XXVI(iv) When Chad walked back home to the house beneath the river that night he tried to hide his tears from passers-by. He had a Mets cap he kept in his pocket for rain emergencies. He didn’t like to look too American in this city but he wore the cap now, its peak pulled down low.

His thoughts were like a moth trapped in a lampshade, a furious beating and burning of wings, the singed creature finally falling away exhausted. And then, after a moment’s calm away from the blaze, another bout of furious activity. And then another and another, each more feeble and futile than the last.

He cleared his eyes and his thoughts for long enough to ask himself a question. What would have been worse, rejection or this?

What would have been worse, rejection or this?

The house was empty. When he closed the door to his room he picked up the chair by his desk and smashed it against the wall. He grabbed objects from his desk one by one – the ring binders, the desk tidy, the coffee cup with its pool of dark dregs – and pitched them at the framed print of an English rural idyll hanging on the wall. The glass over the picture smashed spectacularly.

It seemed a good time to stop.

What would have been worse, rejection or this?

What would have been worse, rejection or this?

Chad pulled out the drawers beneath his wardrobe and threw them to the floor so they would land upside down. He stamped and stamped and the wood split and then splintered. And when he finished, he looked around quickly for something else to destroy.

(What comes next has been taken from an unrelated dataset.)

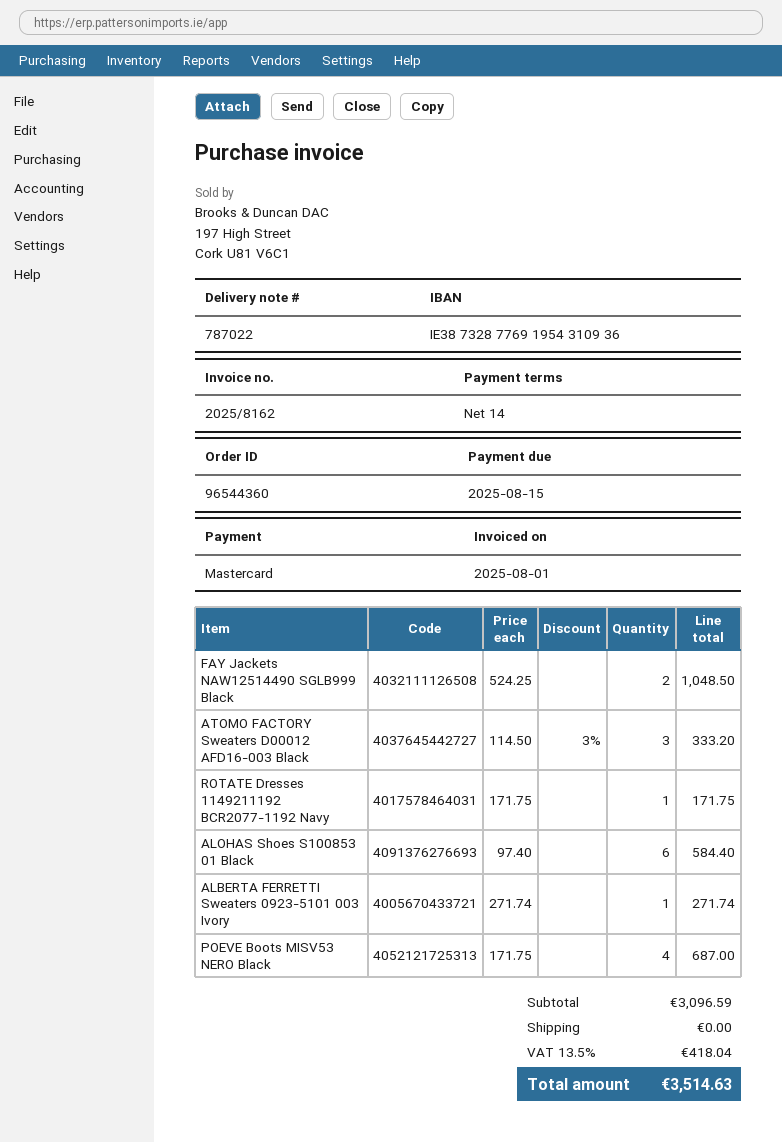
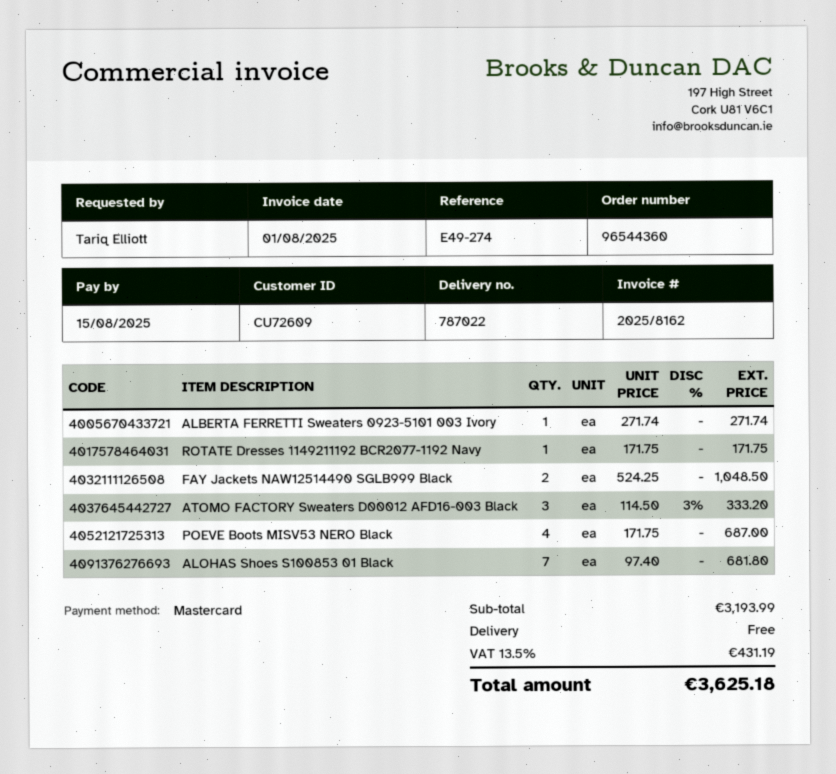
ALOHAS Shoes S100853 01 Black: 6 x 97.40 = 584.40 -> 7 x 97.40 = 681.80
subtotal: 3096.59 -> 3193.99
tax: 13.5% = 418.04 -> 13.5% = 431.19
total: 3514.63 -> 3625.18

XXVI(v) He was awoken by a pressing of fingers against his shoulder, the sound of his name. When Chad opened his eyes, Jolyon took several steps back from the bed. ‘One of your housemates let me in,’ he said.

‘Which one?’ said Chad.

‘She had way too much energy.’

‘Mitzy,’ said Chad.

‘Brunette,’ said Jolyon.

‘No, that’s Jenna. You think that’s energy you should meet Mitzy.’

Jolyon looked around the room. ‘What happened in here?’

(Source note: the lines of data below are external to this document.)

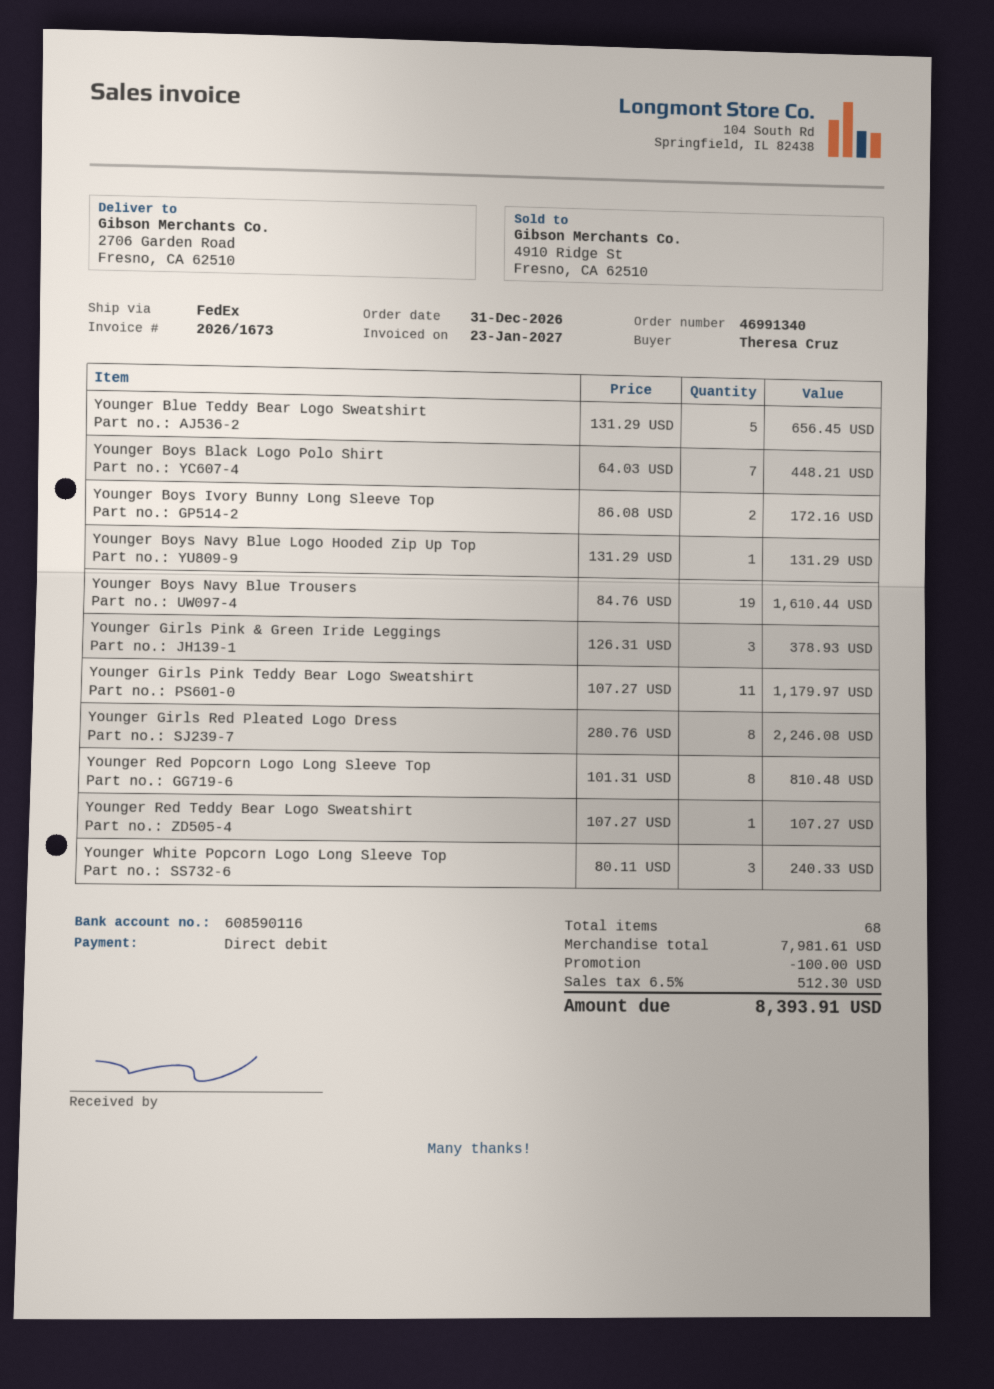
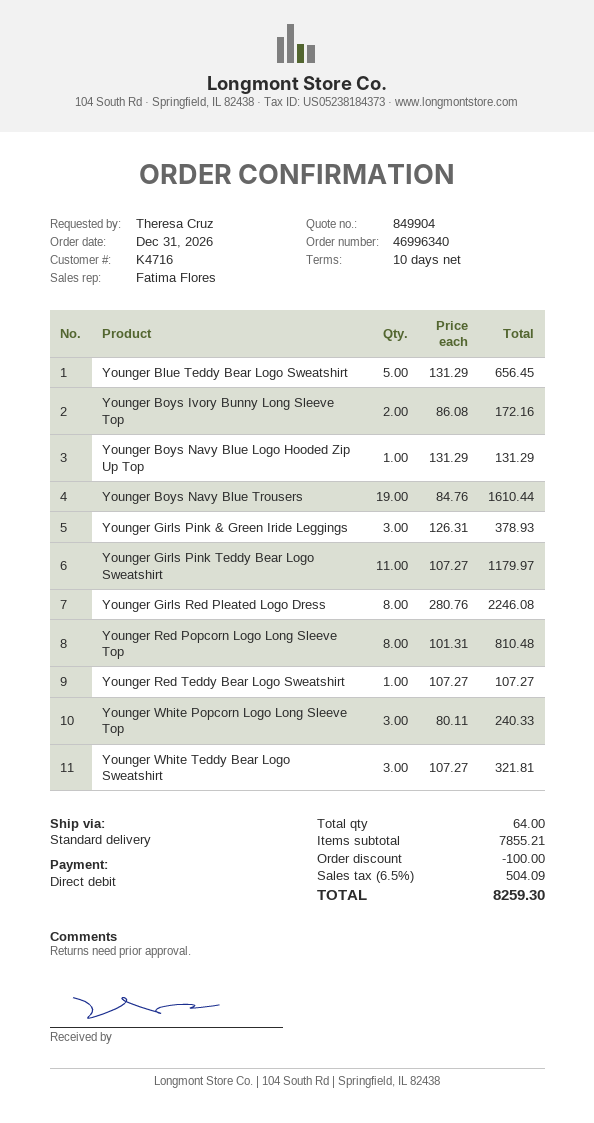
order number: 46991340 -> 46996340
shipping method: FedEx -> standard
Younger Boys Black Logo Polo Shirt: 7 x 64.03 = 448.21 -> none
Younger White Teddy Bear Logo Sweatshirt: none -> 3 x 107.27 = 321.81
total quantity: 68 -> 64
subtotal: 7981.61 -> 7855.21
tax: 6.5% = 512.30 -> 6.5% = 504.09
total: 8393.91 -> 8259.30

‘You ever hear of a twister?’

‘Like in The Wizard of Oz? I thought they only occurred outdoors.’

‘Shows you how much you understand about extreme weather conditions in this frickin country then.’

Jolyon looked down at his feet and then quickly back at Chad. ‘That’s actually really unfair of you,’ he said. ‘It once rained for nearly two whole days in Tunbridge Wells.’

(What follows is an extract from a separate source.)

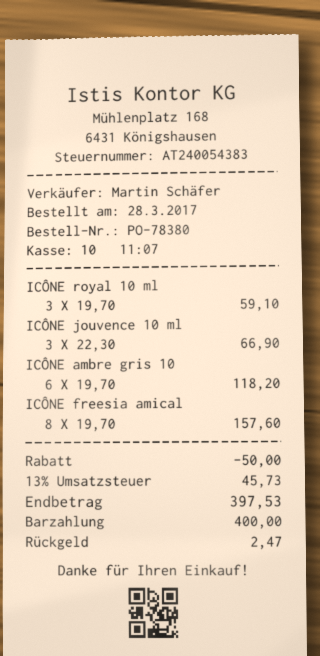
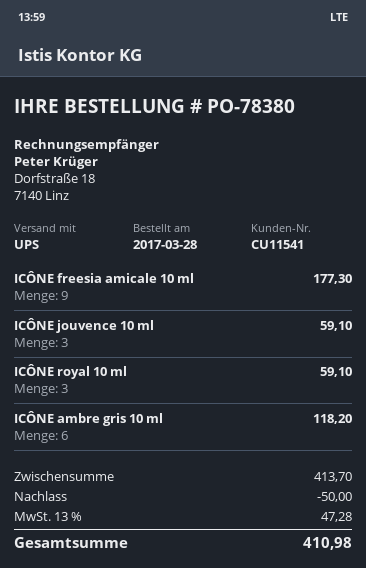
ICÔNE jouvence 10 ml: 3 for 66.90 -> 3 for 59.10
ICÔNE freesia amical: 8 for 157.60 -> 9 for 177.30
tax: 13% = 45.73 -> 13% = 47.28
total: 397.53 -> 410.98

Chad snorted and Jolyon smiled. It was enough.

‘I meant to tell you first, Chad.’

‘Sure you did.’

‘Mark only knew . . . Usually Emilia would remember to lock the door whenever we were alone. But then one time . . . So Mark walked into the room and . . . That’s the only reason he found out before anyone else. Before you I mean.’

‘Why so secretive? Everyone’s blissfully happy for you.’

‘You are?’

‘Sure I am.’

Jolyon was looking down at his feet again. ‘Emilia thought that you . . . She said sometimes she sees you and . . . I don’t know.’

‘Then Emilia’s crazy, all right?’

‘You’re right,’ said Jolyon, ‘she is.’ He nodded. ‘Come on then, we’re going for a pint. We’ll head off to London tomorrow – I’m sure the others can amuse themselves for a day. Get your clothes on, I’m buying.’

Chad lifted the covers high enough to peer at himself underneath. ‘I seem to have all my clothes . . .’

XXVI(vi) I’m sorry, I don’t want to do this, I don’t want to interrupt the past with the present. But I had to stop writing. I had to get up from my work. Rewind.

XXVI(vii) The intercom lets out a long, sour buzz. Someone outside at the door to the building.

I decide to ignore them. Probably just a neighbour who has forgotten their keys, it happens all the time. But I am writing and the scene is important, my old diary is hazy on the exact words we exchanged that morning. And then frustratingly another buzz and another. I try to ignore the fat-fly sound. I close my eyes to recall how things ended in Chad’s room, whether we said anything more that might be important. I feel tantalisingly close to the end of the chapter. And then another buzz and another and again and again.